BEGIN GIVEN DATA
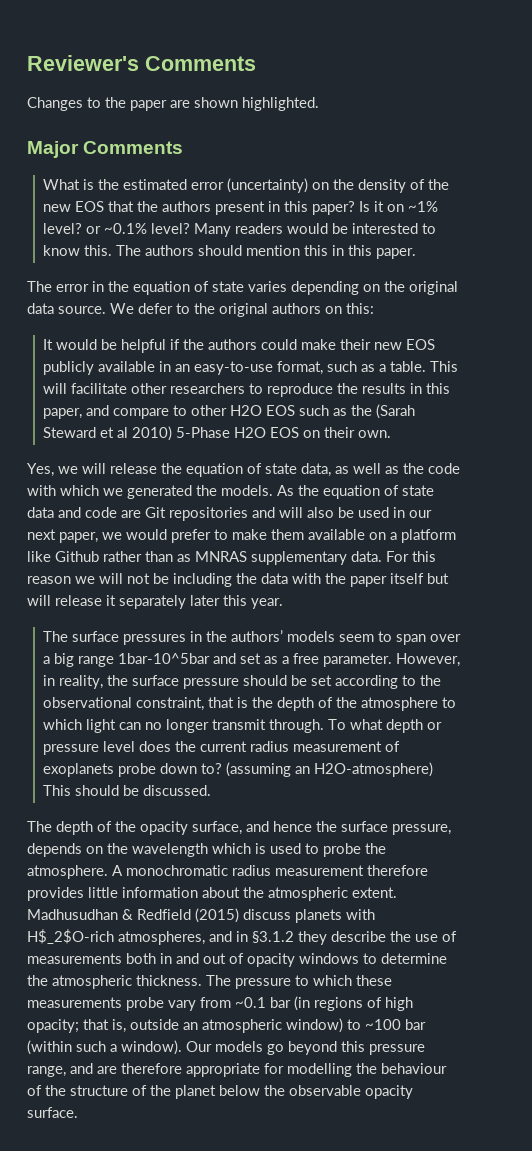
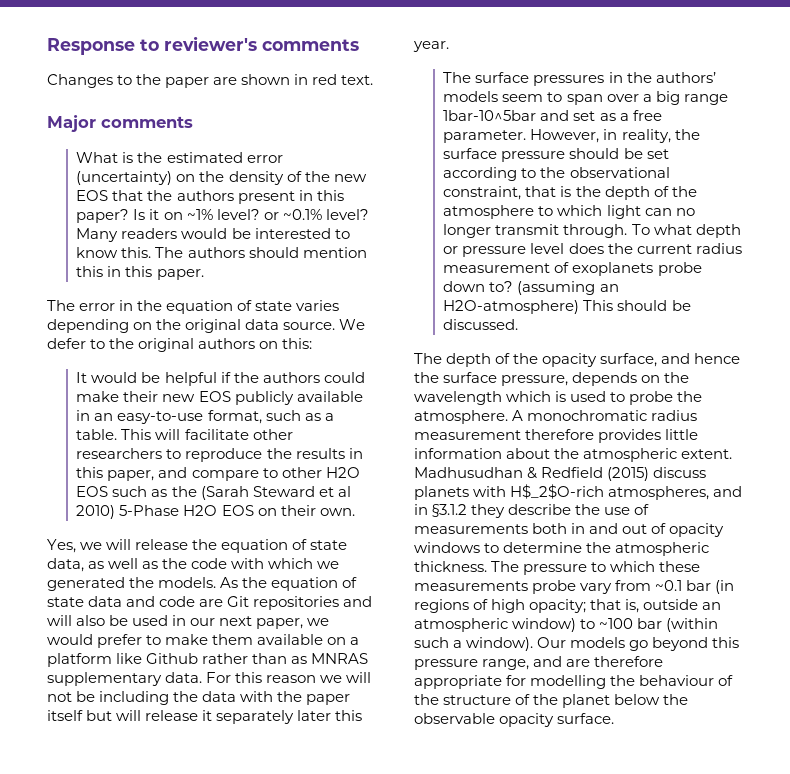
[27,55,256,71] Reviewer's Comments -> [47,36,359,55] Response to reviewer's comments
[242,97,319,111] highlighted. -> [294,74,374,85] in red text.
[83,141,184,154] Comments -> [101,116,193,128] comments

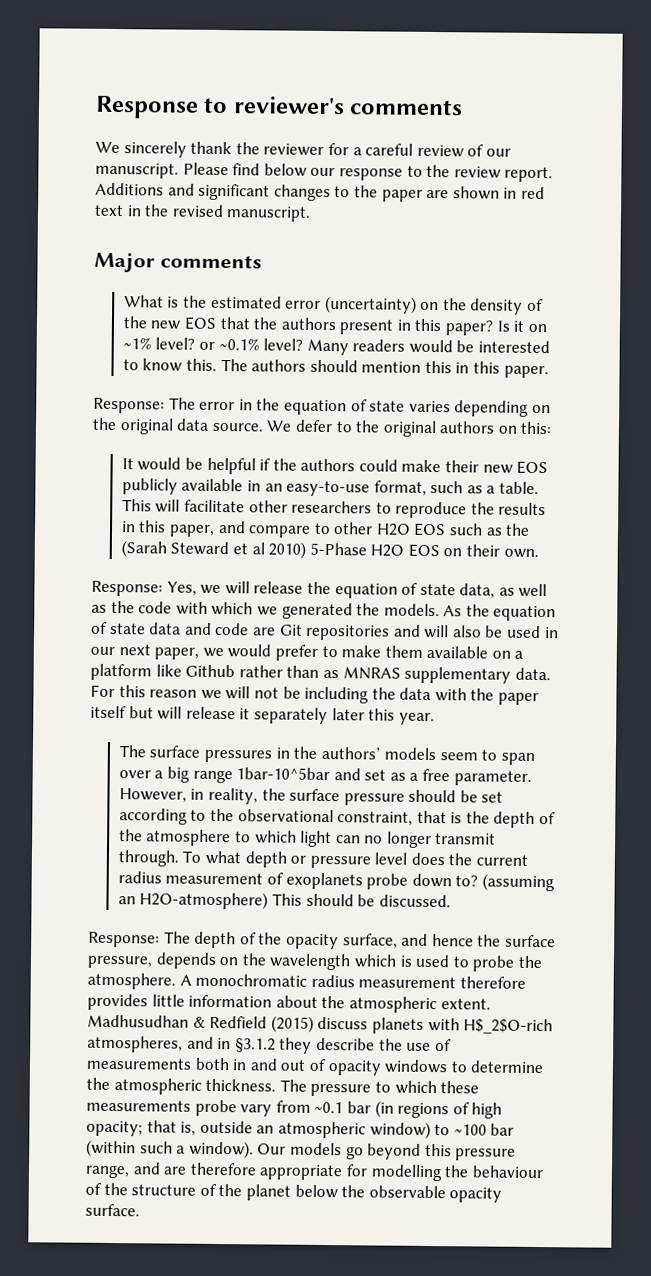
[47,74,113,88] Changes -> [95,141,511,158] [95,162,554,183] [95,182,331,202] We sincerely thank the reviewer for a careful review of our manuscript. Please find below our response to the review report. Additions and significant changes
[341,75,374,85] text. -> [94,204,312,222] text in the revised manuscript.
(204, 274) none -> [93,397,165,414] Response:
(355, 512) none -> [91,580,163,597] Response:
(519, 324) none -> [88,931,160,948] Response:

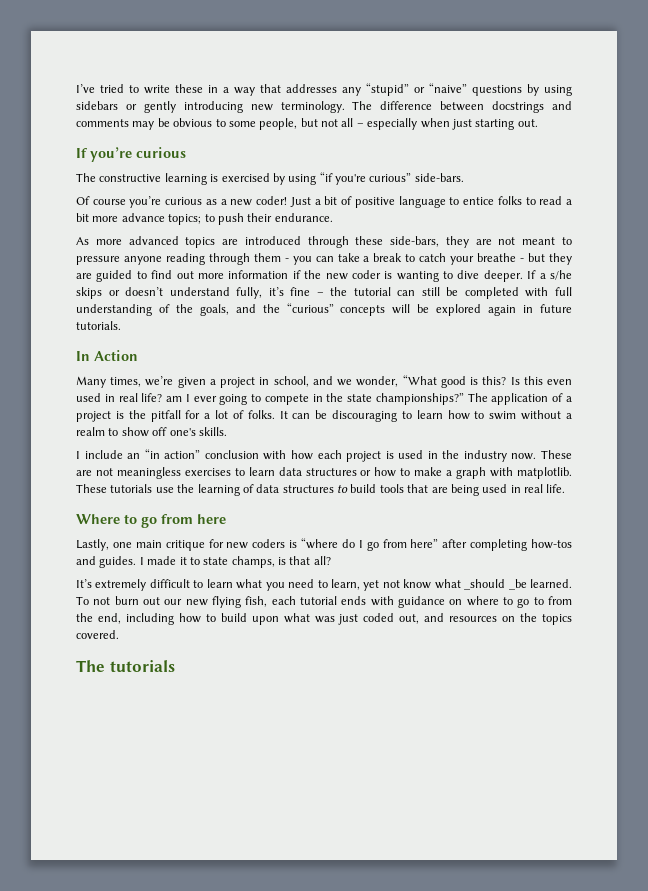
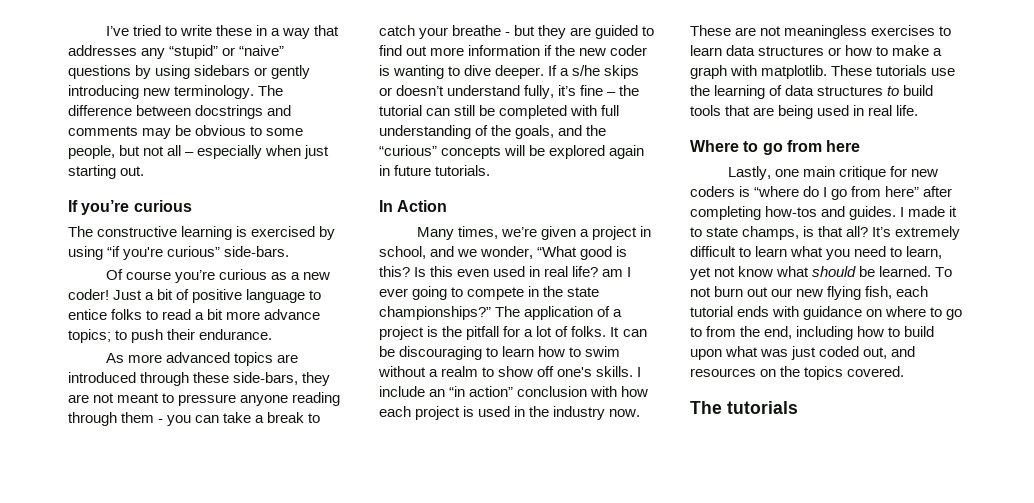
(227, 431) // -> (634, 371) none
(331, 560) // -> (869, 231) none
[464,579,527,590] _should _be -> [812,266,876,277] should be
END GIVEN DATA
▸ WHAT IS BEING ASKED: In the material above, find the line containing "[47,74,113,88] Changes ->" and the line containing "(519, 324) none", then write out exactly those two lines and every line between them, and nothing more.

▸ OUTPUT FOR THIS TASK:
[47,74,113,88] Changes -> [95,141,511,158] [95,162,554,183] [95,182,331,202] We sincerely thank the reviewer for a careful review of our manuscript. Please find below our response to the review report. Additions and significant changes
[341,75,374,85] text. -> [94,204,312,222] text in the revised manuscript.
(204, 274) none -> [93,397,165,414] Response:
(355, 512) none -> [91,580,163,597] Response:
(519, 324) none -> [88,931,160,948] Response:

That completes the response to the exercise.